## Task to complete
Somewhere below is a line with "(117, 961) none" and, later, a line with "[292,1599,634,1616] python_magnetdb.seed-records.py ->"; repeat those two lines and all the lines between them, exactly as they are.

## Record extracts
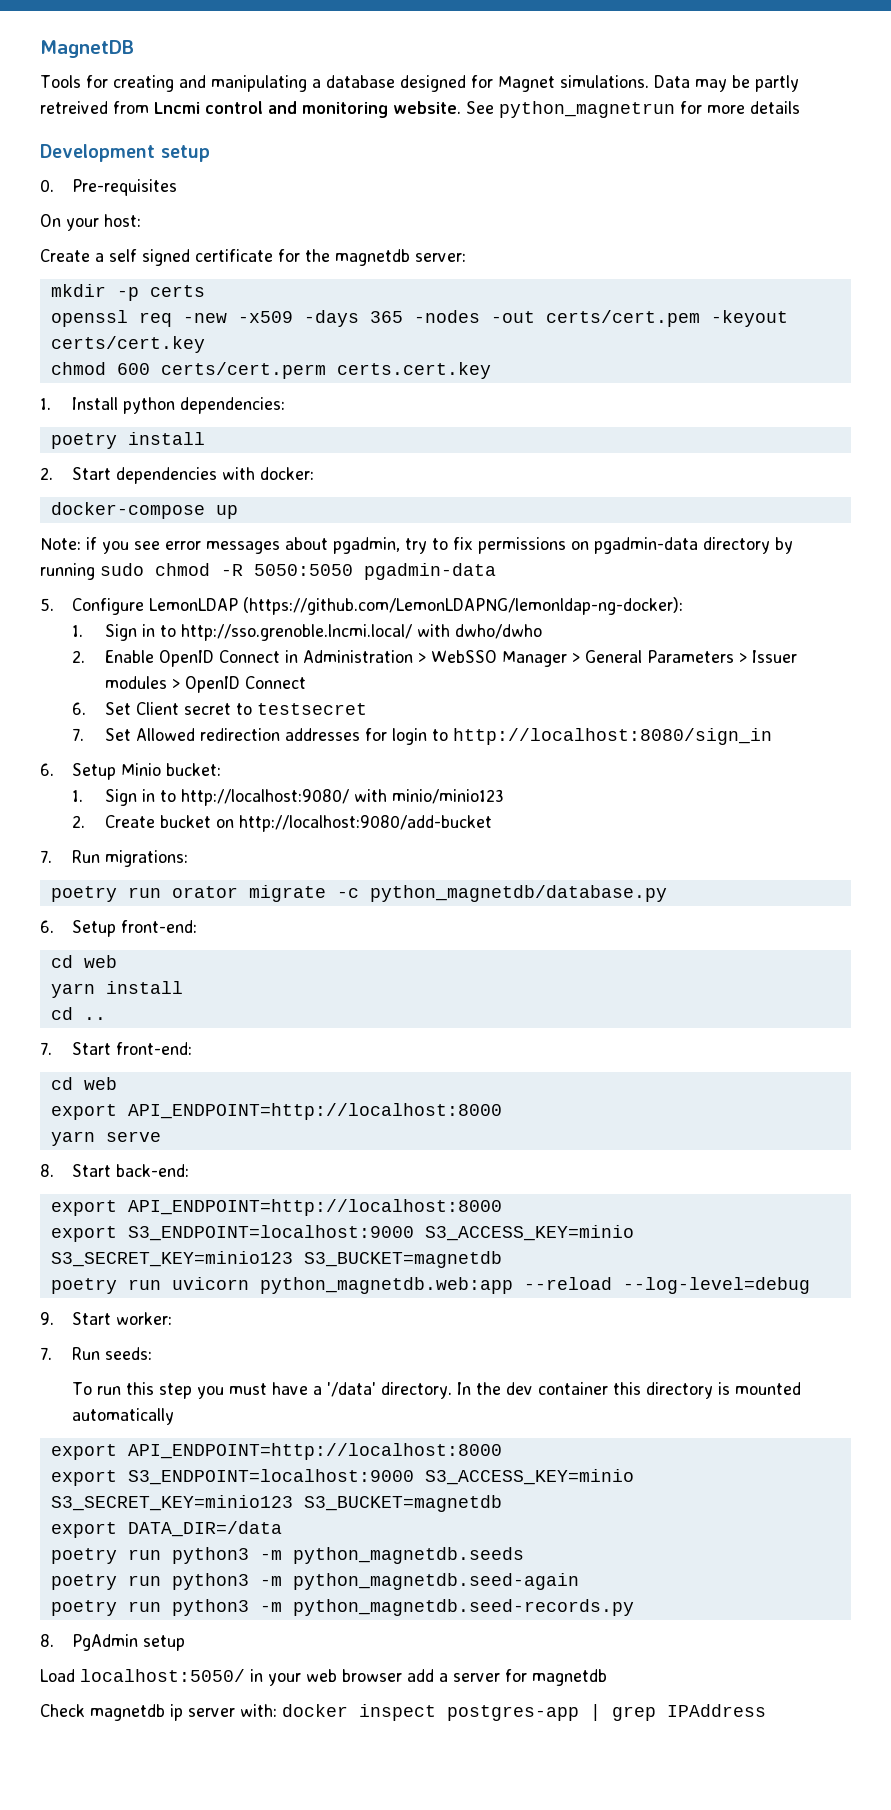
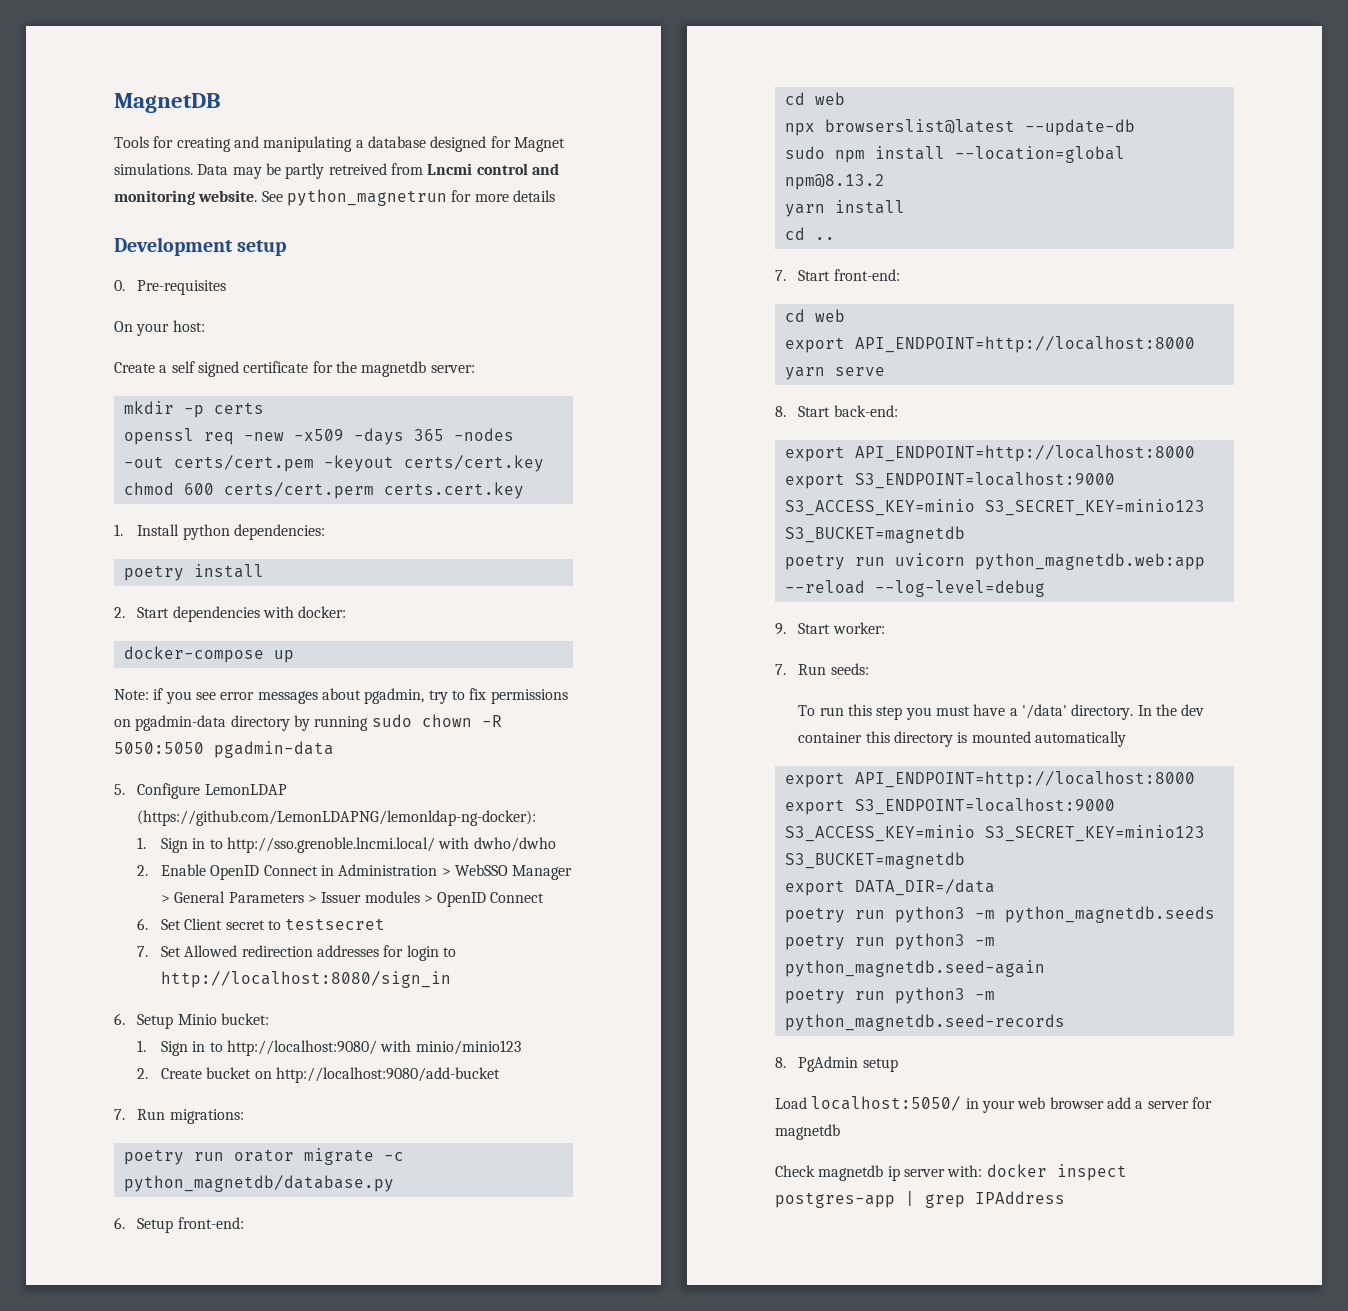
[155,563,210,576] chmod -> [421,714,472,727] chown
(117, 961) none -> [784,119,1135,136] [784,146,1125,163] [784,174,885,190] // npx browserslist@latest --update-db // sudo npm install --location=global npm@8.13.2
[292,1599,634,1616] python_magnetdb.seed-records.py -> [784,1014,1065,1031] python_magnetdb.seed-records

--

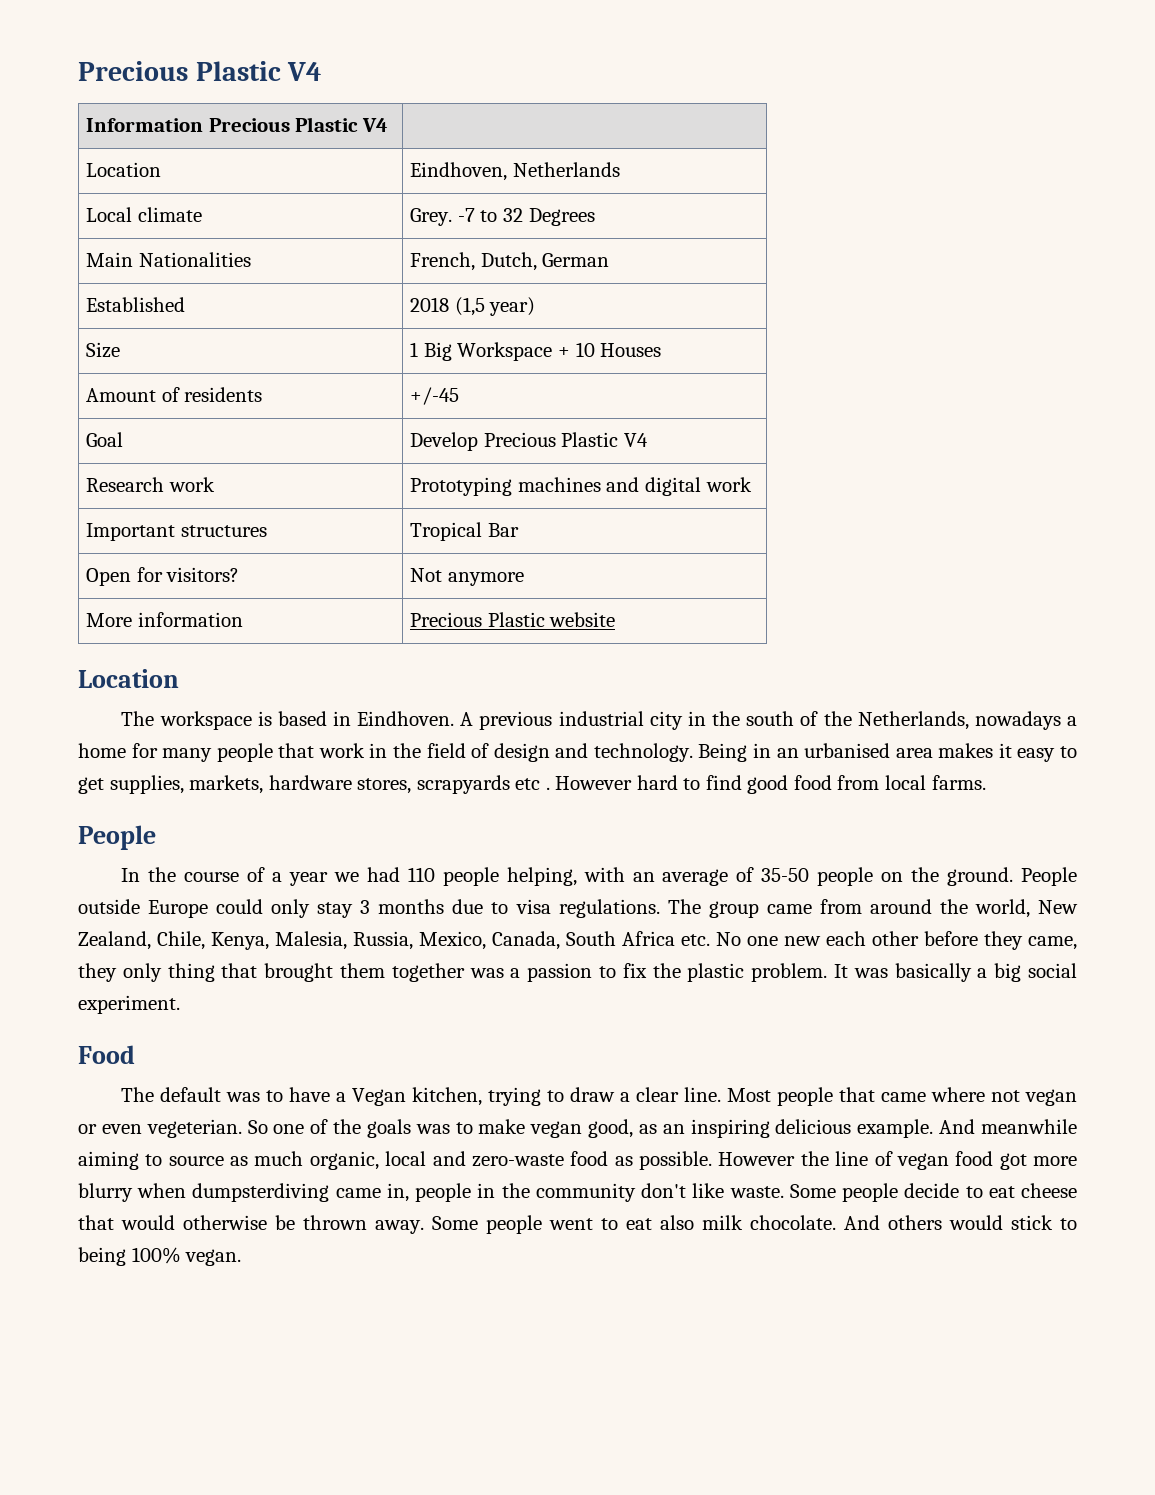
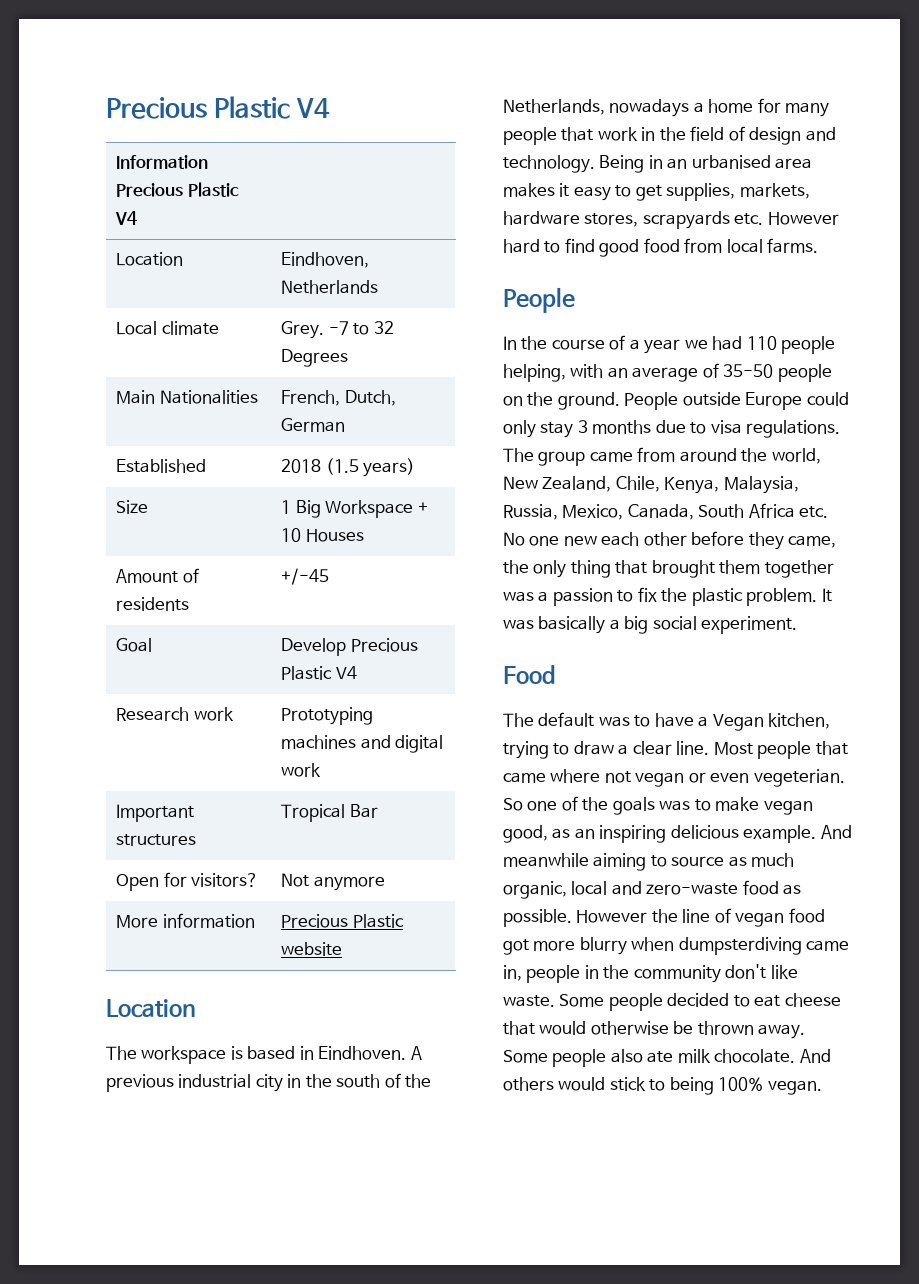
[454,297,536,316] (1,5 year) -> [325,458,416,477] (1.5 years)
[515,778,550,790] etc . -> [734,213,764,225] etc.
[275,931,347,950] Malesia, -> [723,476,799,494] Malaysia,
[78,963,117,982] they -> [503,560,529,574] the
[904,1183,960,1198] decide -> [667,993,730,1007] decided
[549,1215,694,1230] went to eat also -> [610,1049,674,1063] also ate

## Result
(117, 961) none -> [784,119,1135,136] [784,146,1125,163] [784,174,885,190] // npx browserslist@latest --update-db // sudo npm install --location=global npm@8.13.2
[292,1599,634,1616] python_magnetdb.seed-records.py -> [784,1014,1065,1031] python_magnetdb.seed-records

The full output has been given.